As New Age understands it, what is that core? Conference co-organizer Rachel Werczberger has described a belief in the divine nature of the self, joined with the “therapeutic ambition” to “heal” this inner core from “‘inauthentic’ experiences and emotions” like envy, regret, and anger. It is this overwhelming focus on the self, neatly coinciding with Western individualism and the deep logic of consumerism, that accounts for New Age’s appeal to the yuppified. As the old joke has it, Pocahontas conversing with trees and fishes is spirituality; her writing a check to the shul is religion.
But is that the last word? Kabbalah scholar Boaz Huss argued at the conference that in the late 19th century “spirituality,” until then a synonym for religious devotion, took on its contemporary sense of the “individual and subjective core of universal religion.” Still metaphysical, it was no longer a sign of devotion to God; rather, it was redefined as the beating heart of all world religions, subtly undermining the hard, modern dichotomy between “secular” and “religious.”
Perhaps it is through this meeting between self-indulgent pap and the undeniably compelling teachings of different traditions that New Age arouses its mix of interest and disdain. There is something maddening about the often-blithe self-assurance with which New Age draws on these traditions, showing little regard for their truth claims, internal debates, and disciplines—maddening not just in its implicit (and, sadly, inarguable) claim that one can easily live without scholars of religion but in its cavalier dismissal of those traditions’ understandings of themselves.
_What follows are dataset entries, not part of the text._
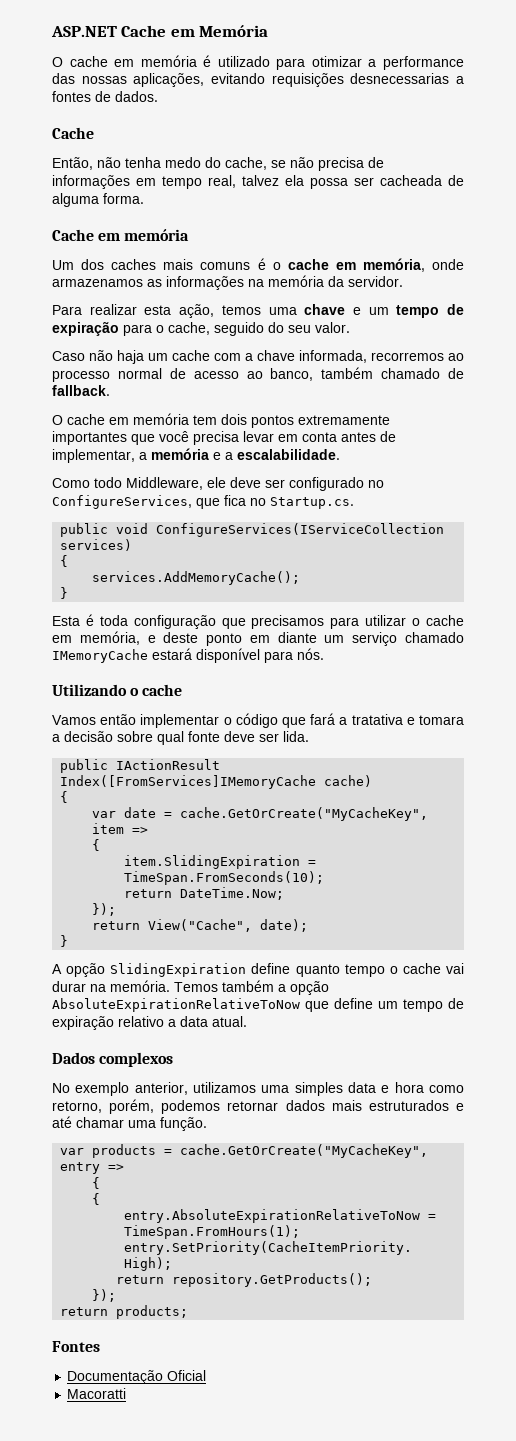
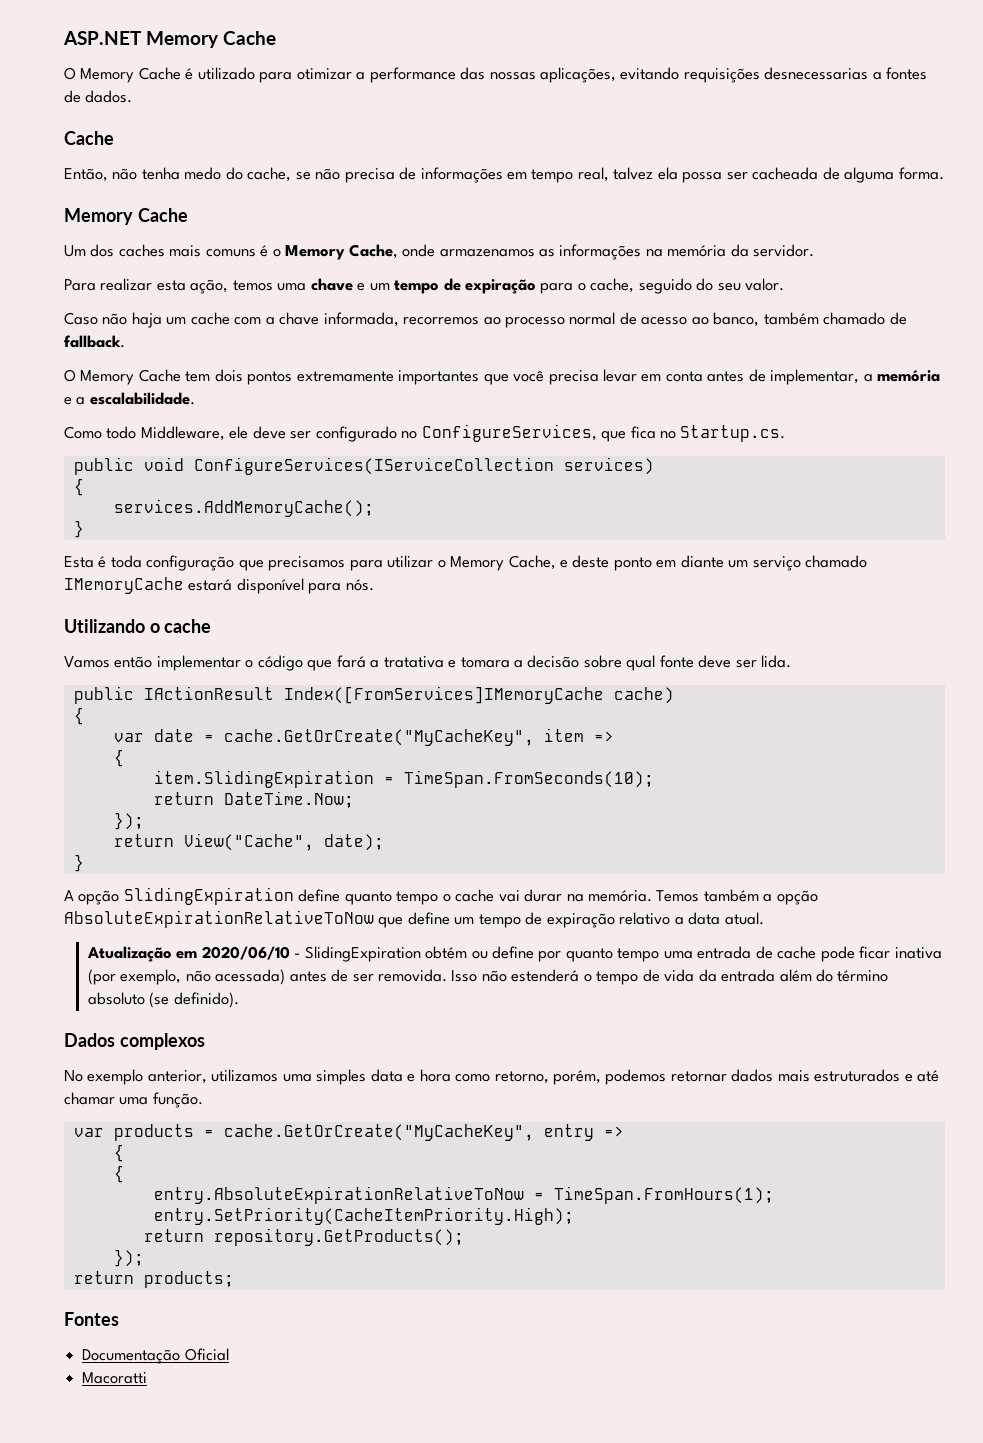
[121,25,269,37] [52,55,197,67] Cache em Memória // O cache em memória -> [146,31,277,48] [64,67,181,83] Memory Cache // O Memory Cache
[52,229,190,241] Cache em memória -> [64,208,188,225] Memory Cache
[287,258,425,272] cache em memória, -> [285,244,398,260] Memory Cache,
[67,413,189,425] cache em memória -> [80,369,181,385] Memory Cache
[426,615,465,626] [52,631,140,645] cache em memória, -> [450,555,556,571] Memory Cache,
(247, 1021) none -> [86,946,942,962] [87,969,889,985] [87,992,239,1008] // Atualização em 2020/06/10 - SlidingExpiration obtém ou define por quanto tempo uma entrada de cache pode ficar inativa (por exemplo, não acessada) antes de ser removida. Isso não estenderá o tempo de vida da entrada além do término absoluto (se definido).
Yet the spiritual masters who developed the teachings and practices underlying much of New Age did so for the sake of Something, or Someone, much larger than themselves. That reaching beyond also extends within, to the meaning of discipline and commitment to God and others, to living and regularly suffering in the here and now. The difference between New Age and classical Kabbalah, for example, is that the former regularly gives effortless answers; the latter asks for great effort and promises no answers. As the Zohar says, “No thought can grasp Him at all.”
This isn’t to say that New Age doesn’t have its good sides. As Persico has written, “New Age, thank God, is not a zealous and vengeful deity.” But, Persico added, “He is apathetic. The one thing He commands is that we discover our truest selves.” Is that true self a moral self? Whether or not we let the sun shine in, the answer to that question can be answered only through action.